-------- Material to process --------

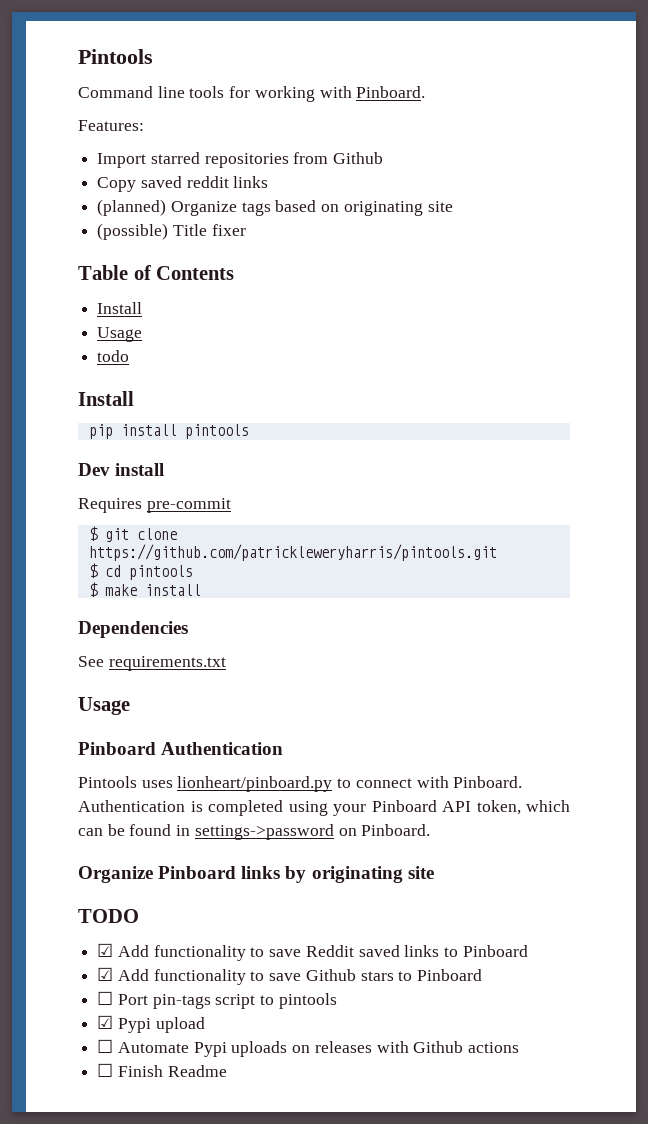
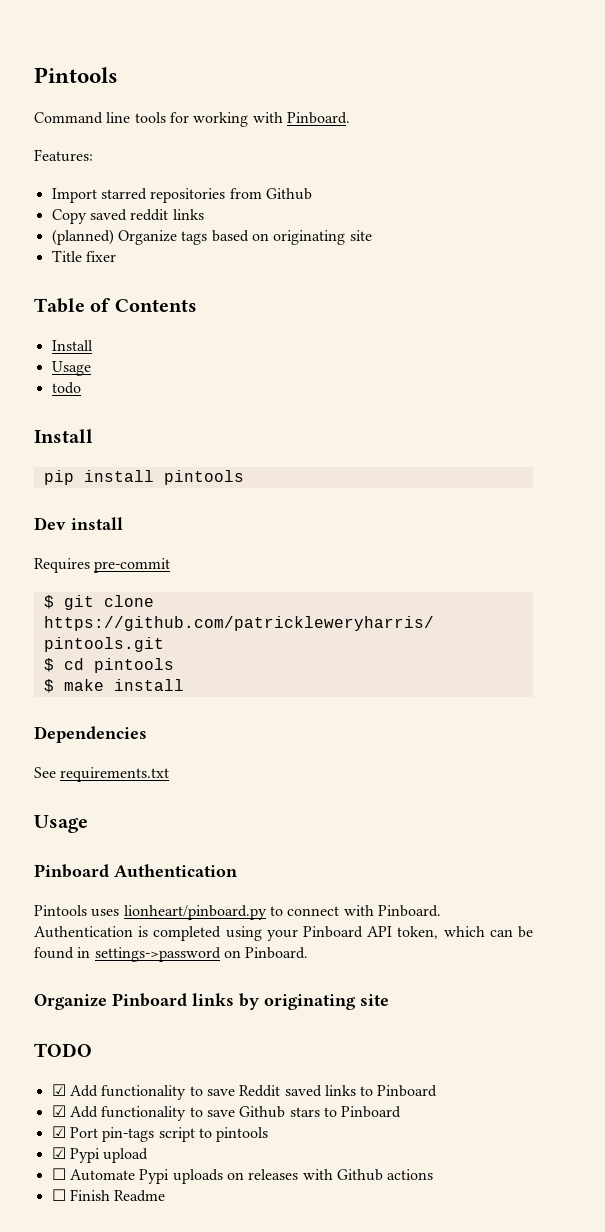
[97,223,169,240] (possible) -> (372, 235) none
[97,991,114,1005] ☐ -> [51,1126,66,1138] ☑

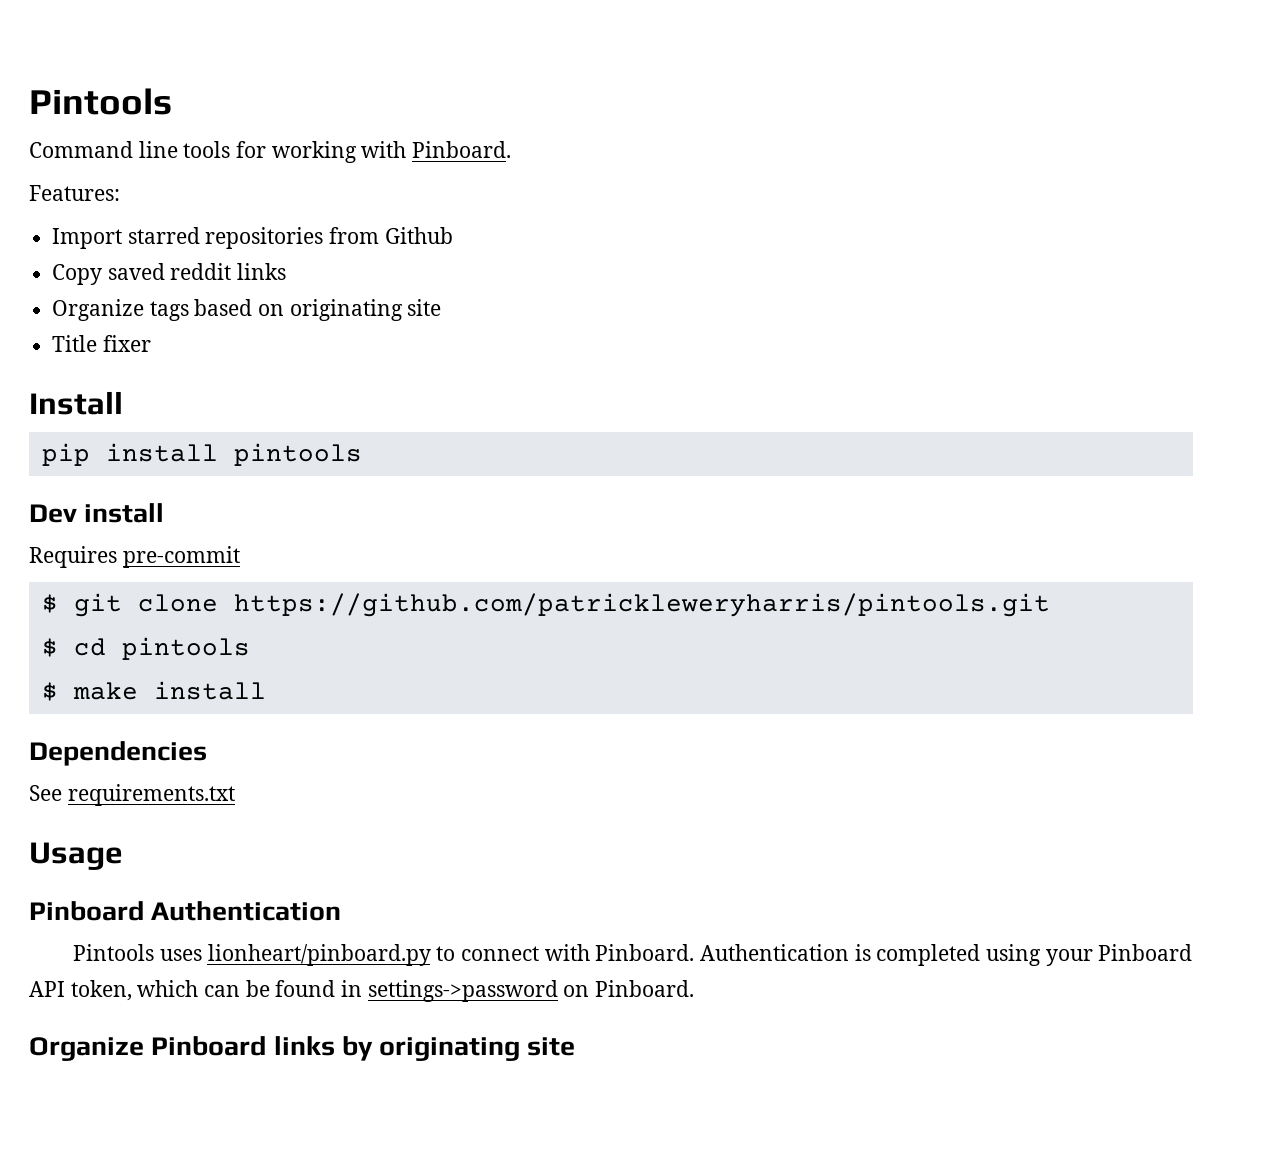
[51,229,114,245] (planned) -> (287, 271) none
[34,298,197,313] [51,340,93,351] [51,361,91,376] [51,382,81,394] // Table of Contents // Install // Usage // todo -> (151, 343) none
[34,1043,92,1057] [51,1084,438,1100] [51,1105,402,1121] [51,1126,269,1142] [51,1147,149,1163] [51,1168,434,1184] [51,1189,166,1202] // TODO // ☑ Add functionality to save Reddit saved links to Pinboard // ☑ Add functionality to save Github stars to Pinboard // ☑ Port pin-tags script to pintools // ☑ Pypi upload // ☐ Automate Pypi uploads on releases with Github actions // ☐ Finish Readme -> (576, 1046) none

--------

With pictures removed, write out exactly each line of the entries from the first through the line that holds "[34,298,197,313] [51,340,93,351] [51,361,91,376]".

**Exercise solution**
[97,223,169,240] (possible) -> (372, 235) none
[97,991,114,1005] ☐ -> [51,1126,66,1138] ☑

[51,229,114,245] (planned) -> (287, 271) none
[34,298,197,313] [51,340,93,351] [51,361,91,376] [51,382,81,394] // Table of Contents // Install // Usage // todo -> (151, 343) none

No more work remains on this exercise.